Les réserves financières des grossistes belges de l'horeca ont fondu comme neige au soleil cette année. 22% des 100 plus grandes entreprises flirtent avec la faillite si le secteur hôtelier est toujours fermé dans deux semaines, selon le collecteur de données des entreprises Graydon, écrit De Tijd mardi. 

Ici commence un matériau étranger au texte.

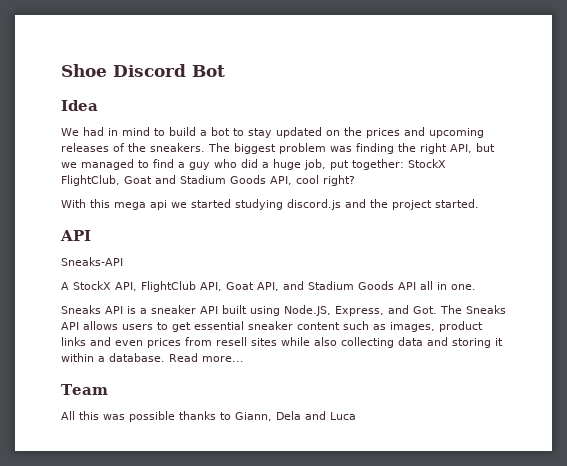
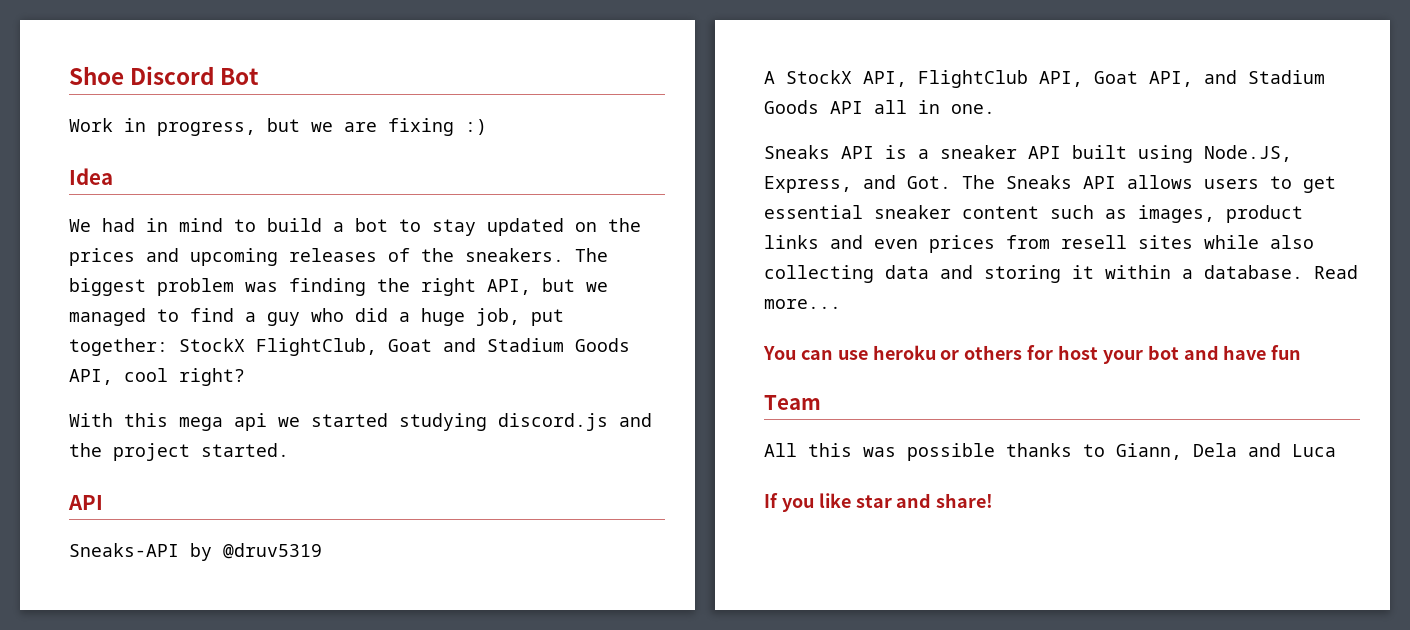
(225, 71) none -> [69,118,487,136] // Work in progress, but we are fixing :)
(123, 261) none -> [190,543,322,561] by @druv5319
(244, 359) none -> [763,345,1302,364] // You can use heroku or others for host your bot and have fun
(356, 416) none -> [764,493,994,512] // If you like star and share!

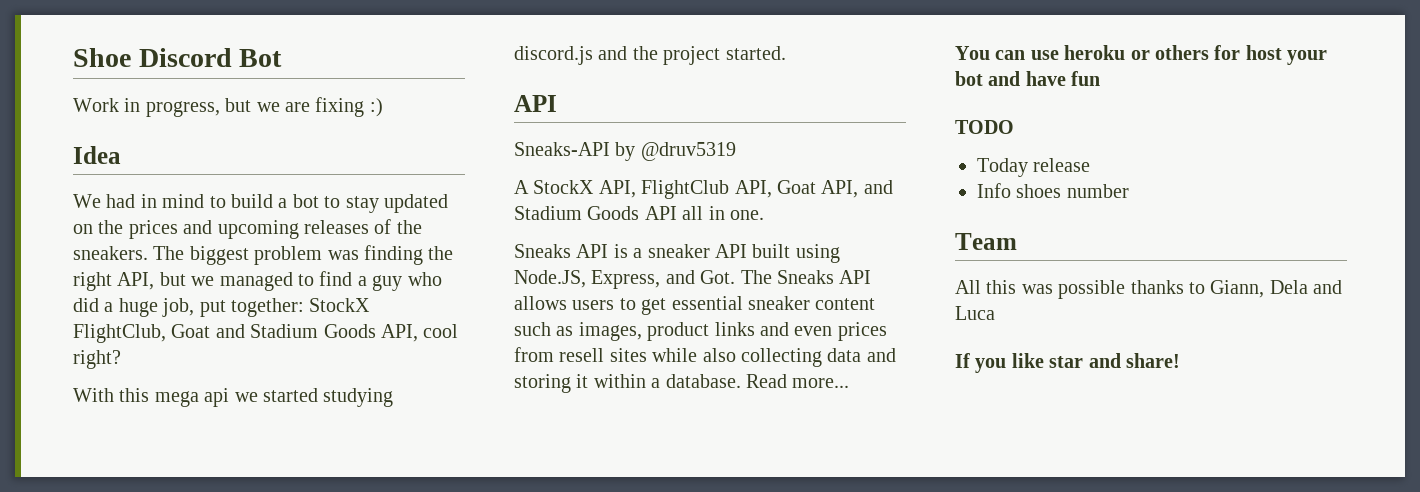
(1302, 352) none -> [955,120,1014,134] [977,158,1091,177] [977,183,1129,198] // TODO // Today release // Info shoes number

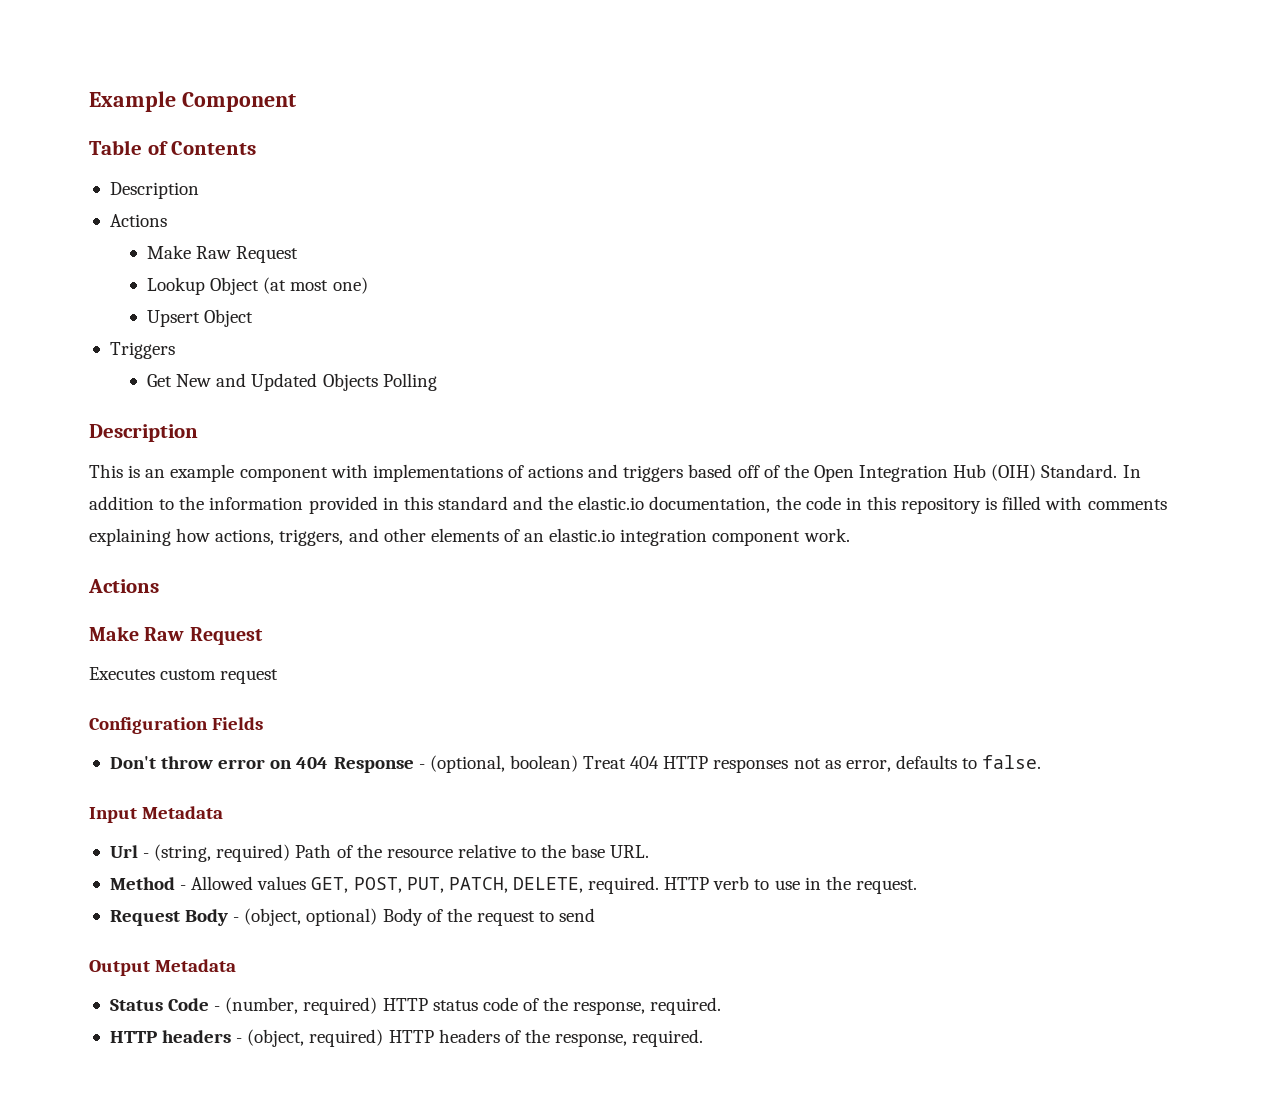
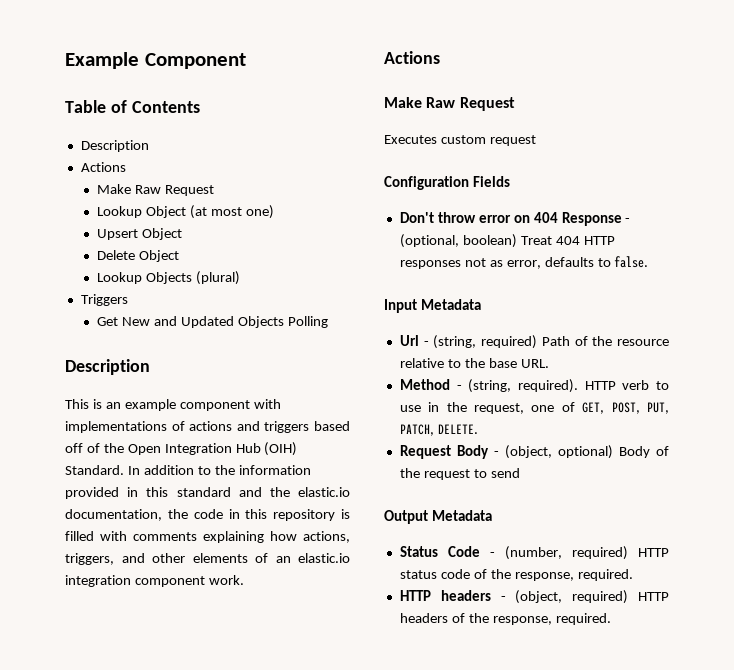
(254, 318) none -> [96,250,179,262] [96,271,240,285] // Delete Object // Lookup Objects (plural)
[191,876,660,894] Allowed values GET, POST, PUT, PATCH, DELETE, required. -> [468,379,578,393] (string, required).
[855,879,917,894] request. -> [474,402,669,414] [399,424,478,436] request, one of GET, POST, PUT, PATCH, DELETE.

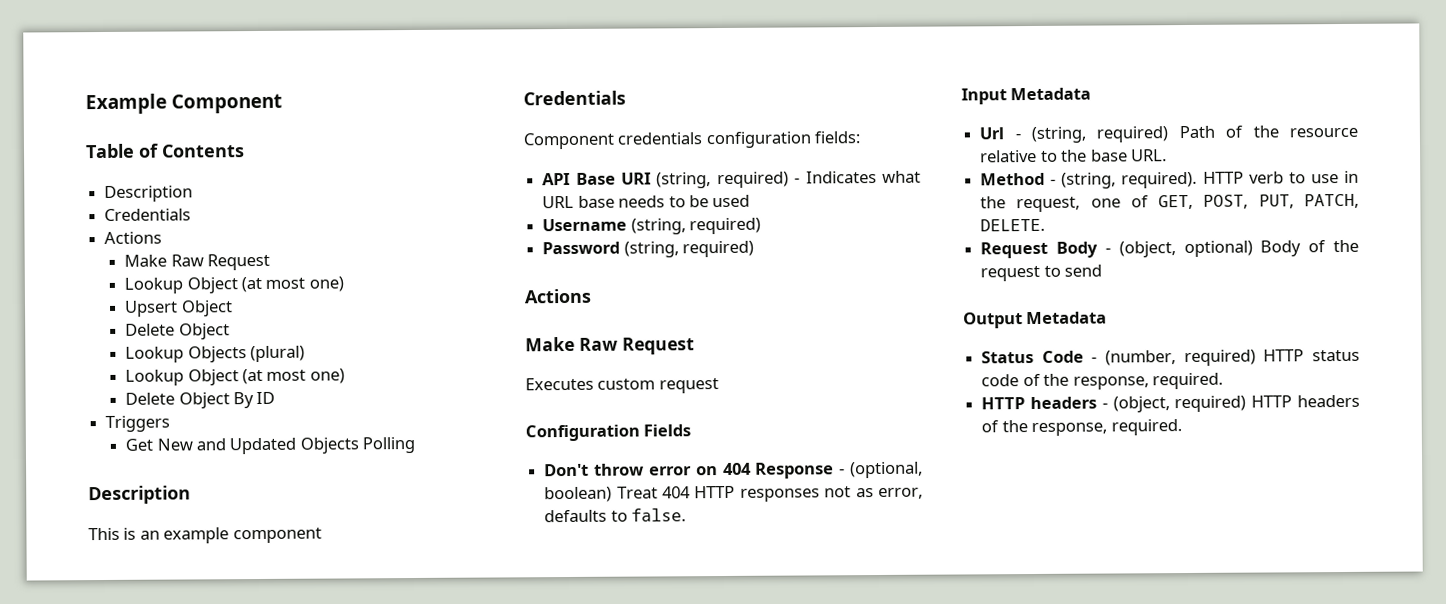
(149, 146) none -> [104,208,192,221] // Credentials
(240, 278) none -> [125,368,345,386] [125,391,276,409] // Lookup Object (at most one) // Delete Object By ID
[253,399,281,409] [65,421,350,433] [65,442,298,456] [65,465,311,475] [65,487,350,499] [65,509,350,521] [65,531,350,543] [65,553,350,565] [65,575,244,587] with implementations of actions and triggers based off of the Open Integration Hub (OIH) Standard. In addition to the information provided in this standard and the elastic.io documentation, the code in this repository is filled with comments explaining how actions, triggers, and other elements of an elastic.io integration component work. -> [523,90,626,106] [523,131,861,150] [542,170,921,189] [542,194,751,209] [542,217,762,235] [542,240,755,258] // Credentials // Component credentials configuration fields: // API Base URI (string, required) - Indicates what URL base needs to be used // Username (string, required) // Password (string, required)

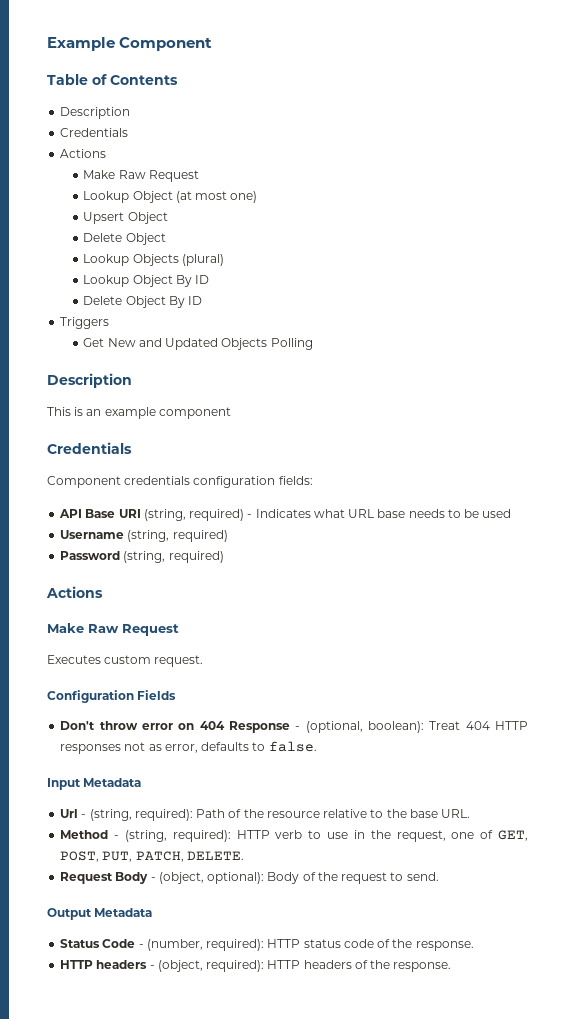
[242,368,345,385] (at most one) -> [175,275,210,287] By ID
[658,378,719,394] request -> [154,655,204,667] request.
[544,486,613,503] boolean) -> [367,721,424,733] boolean):
[1096,126,1169,143] required) -> [134,809,193,821] required):
[1121,171,1198,189] required). -> [172,830,231,842] required):
[1183,240,1253,258] optional) -> [207,872,265,884] optional):
[1064,264,1103,277] send -> [406,872,439,881] send.
[1183,349,1256,367] required) -> [206,939,265,951] required):
[1072,372,1223,390] response, required. -> [415,941,474,951] response.
[1174,395,1247,413] required) -> [206,960,265,972] required):
[1031,419,1182,437] response, required. -> [393,962,452,972] response.

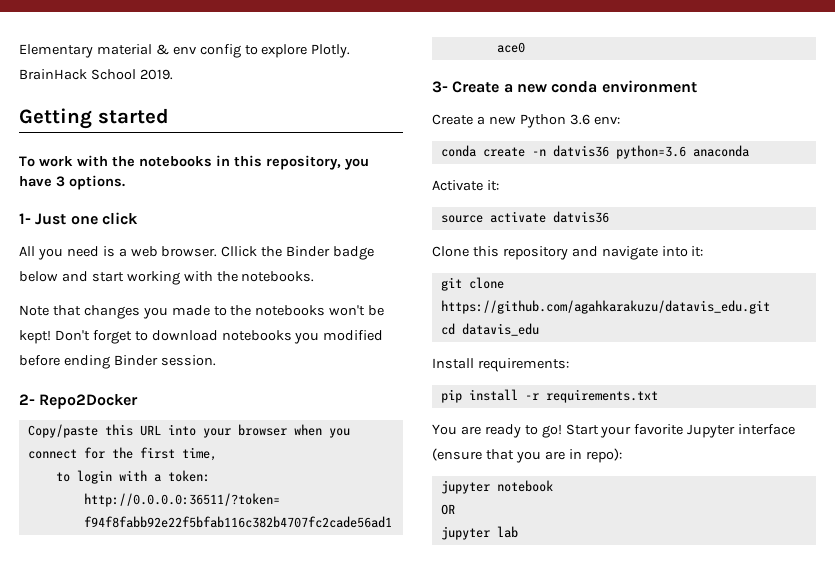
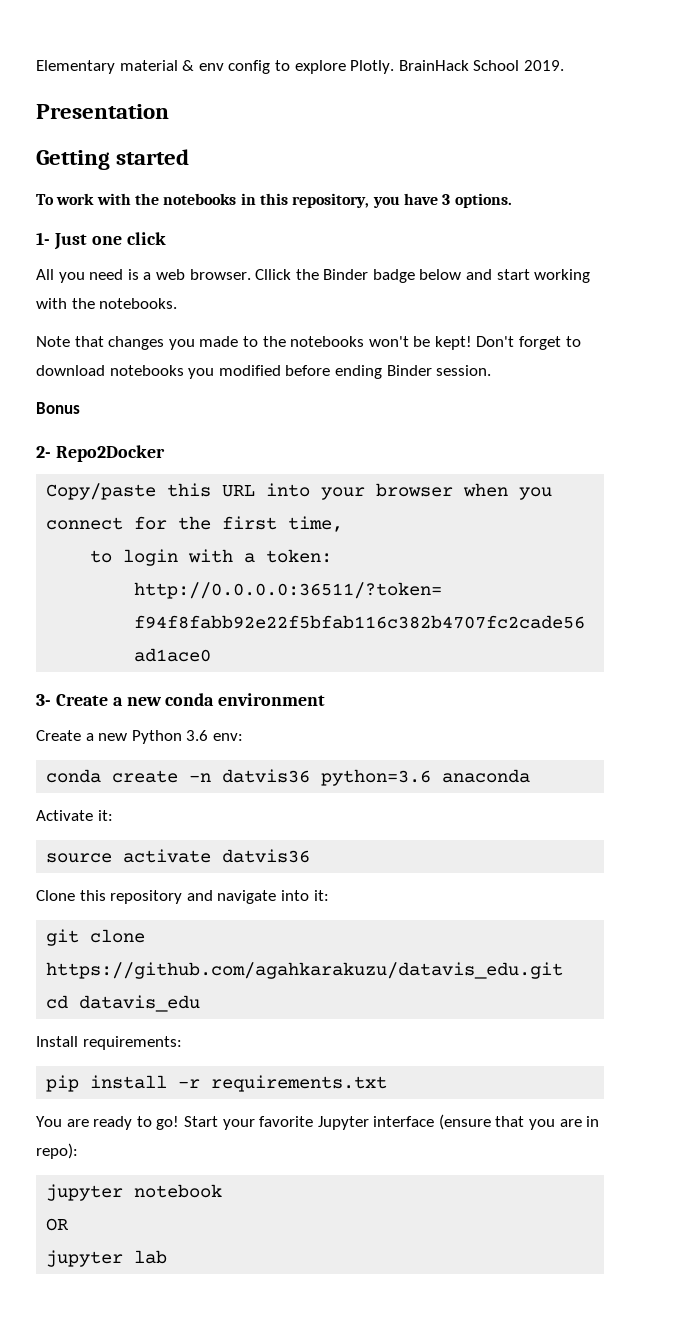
(173, 74) none -> [36,104,169,119] // Presentation
(216, 360) none -> [36,402,80,414] // Bonus

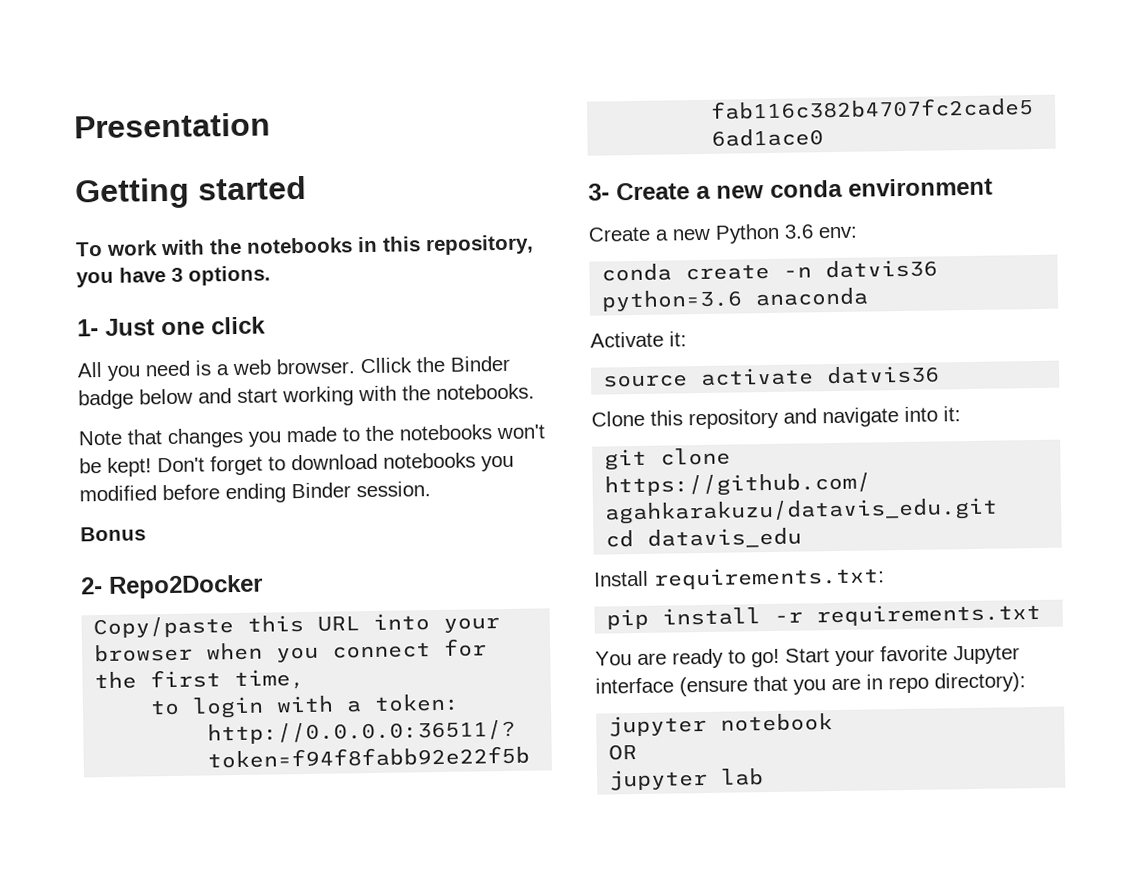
[36,60,564,74] Elementary material & env config to explore Plotly. BrainHack School 2019. // -> (74, 125) none
[82,1036,182,1050] requirements: -> [653,566,885,590] requirements.txt:
[36,1143,78,1159] repo): -> [888,672,1026,694] repo directory):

"À titre de comparaison, au début de cette année, ce chiffre était légèrement inférieur à 1%", explique Eric Van den Broele, de Graydon. Les petites et moyennes entreprises sont particulièrement menacées. Vingt-six pour cent d'entre elles sont en danger de mort si l'industrie de l'hôtellerie et de la restauration est encore fermée le 31 décembre. Les grandes entreprises sont mieux loties, avec 91% d'entre elles en excellente santé financière à la fin de l'année.

Les fournisseurs en danger ont actuellement besoin de 14 millions d'euros de liquidités pour survivre. Ce qui ne veut pas dire qu'ils sont déjà condamnés. "Si les propriétaires injectent de l'argent supplémentaire ou si l'industrie hôtelière réussit à rouvrir, de nombreuses entreprises seront hors de danger", selon M. Van den Broele. Cependant, toutes les entreprises ne s'en remettront pas. Plutôt que de faire faillite, elles seront rachetées. "Divers acteurs du secteur s'attendent à une vague de rachats dans les années à venir", ajoute M. Van den Broele.